La minuterie de mon four sonna, m'informant que mes muffins étaient cuits. Je quittais le salon pour retourner dans la cuisine, toujours aussi perdue face à Ronan. Il avait le pouvoir de l'information. Et il refusait toujours d'ouvrir la bouche...
Je sorti un plat pour démouler mes gâteaux. Je ne brisais pas le silence. Je laissais la froideur de ma peur m'envahir. Peur qu'il me mente. Peur qu'il ne soit comme James...
Je tournais la tête dans la direction, lui jetant un regard noir. Mais il n'ouvrait toujours pas la bouche. Très bien, pensais-je. Je pris ma veste, dans le placard, enfilais mes chaussures. Il sembla enfin réagir.
- Tu vas où ?
Je le regardais, me demandant un instant si j'allais répondre ou si j'allais claquer la porte sur son nez. Je pris le parti de ne pas répondre. Je n'étais pas sûre de pouvoir parler, j'avais peur que ma voix se mette à trembler.

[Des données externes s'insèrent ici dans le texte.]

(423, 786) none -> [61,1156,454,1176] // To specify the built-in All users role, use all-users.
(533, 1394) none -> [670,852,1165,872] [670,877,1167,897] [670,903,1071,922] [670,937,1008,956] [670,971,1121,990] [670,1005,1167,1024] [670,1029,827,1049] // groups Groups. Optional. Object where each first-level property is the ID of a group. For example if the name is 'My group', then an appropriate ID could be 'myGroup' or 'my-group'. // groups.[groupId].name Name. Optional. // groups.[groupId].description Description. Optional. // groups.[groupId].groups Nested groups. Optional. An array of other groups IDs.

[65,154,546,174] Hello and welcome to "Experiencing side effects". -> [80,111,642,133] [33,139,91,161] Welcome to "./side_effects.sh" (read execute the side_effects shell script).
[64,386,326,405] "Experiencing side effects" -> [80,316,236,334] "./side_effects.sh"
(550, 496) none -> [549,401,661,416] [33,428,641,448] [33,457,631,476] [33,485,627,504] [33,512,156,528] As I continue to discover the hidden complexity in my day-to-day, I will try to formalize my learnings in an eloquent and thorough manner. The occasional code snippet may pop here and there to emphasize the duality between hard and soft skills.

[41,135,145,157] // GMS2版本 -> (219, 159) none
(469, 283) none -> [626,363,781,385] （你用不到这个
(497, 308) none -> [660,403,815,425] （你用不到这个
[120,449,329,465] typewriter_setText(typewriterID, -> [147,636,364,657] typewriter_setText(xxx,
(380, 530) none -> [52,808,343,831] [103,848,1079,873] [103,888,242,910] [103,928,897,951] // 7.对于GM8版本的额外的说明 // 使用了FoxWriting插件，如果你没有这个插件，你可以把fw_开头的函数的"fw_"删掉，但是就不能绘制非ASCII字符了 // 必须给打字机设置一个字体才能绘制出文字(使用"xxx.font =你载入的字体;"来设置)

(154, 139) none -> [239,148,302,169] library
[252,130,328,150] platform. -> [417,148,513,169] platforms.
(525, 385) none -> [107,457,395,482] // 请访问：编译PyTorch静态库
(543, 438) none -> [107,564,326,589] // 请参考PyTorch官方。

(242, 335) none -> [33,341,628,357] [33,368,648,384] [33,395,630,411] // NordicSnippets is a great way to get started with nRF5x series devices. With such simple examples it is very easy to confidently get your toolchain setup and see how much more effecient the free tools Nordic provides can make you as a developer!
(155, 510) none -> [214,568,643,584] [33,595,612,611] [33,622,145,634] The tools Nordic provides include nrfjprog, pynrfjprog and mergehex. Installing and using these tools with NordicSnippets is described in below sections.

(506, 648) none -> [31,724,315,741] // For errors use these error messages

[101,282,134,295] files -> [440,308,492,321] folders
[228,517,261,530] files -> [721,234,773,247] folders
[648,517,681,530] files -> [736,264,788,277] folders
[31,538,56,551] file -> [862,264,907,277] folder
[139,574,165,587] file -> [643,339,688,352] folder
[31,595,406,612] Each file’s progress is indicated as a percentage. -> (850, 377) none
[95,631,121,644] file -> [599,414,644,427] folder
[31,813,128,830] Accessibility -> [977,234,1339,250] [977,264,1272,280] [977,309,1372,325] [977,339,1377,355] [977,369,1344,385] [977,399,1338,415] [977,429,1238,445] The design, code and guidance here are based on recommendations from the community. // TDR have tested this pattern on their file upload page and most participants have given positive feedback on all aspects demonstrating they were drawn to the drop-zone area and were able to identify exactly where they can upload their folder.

Et je ne pouvais pas lui montrer ma faiblesse alors que je n'étais pas certaine de pouvoir avoir confiance en lui.
- Tu vas où ?
Demanda-t-il à nouveau, alors que j'ouvrais la porte de mon appartement. Je glissais ma main dans la poche de ma veste pour vérifier que j'avais mes clés. J'entendis leur tintement familier. Un bruit de mon quotidien. Cela m'aida à me rassurer un peu. J'allais franchir le pas de la porte quand il agrippa mon poignet. Je sentis ses doigts puissants se refermer et serrer.
- Tegan !
Je me retournais et le fixais dans les yeux. La pression de sa main se fit de plus en plus forte. Je commençais à paniquer. Ma respiration s'accéléra.
- Tu. Me. Lâches.
Dis-je, aussi froide que possible. Il s'exécuta rapidement.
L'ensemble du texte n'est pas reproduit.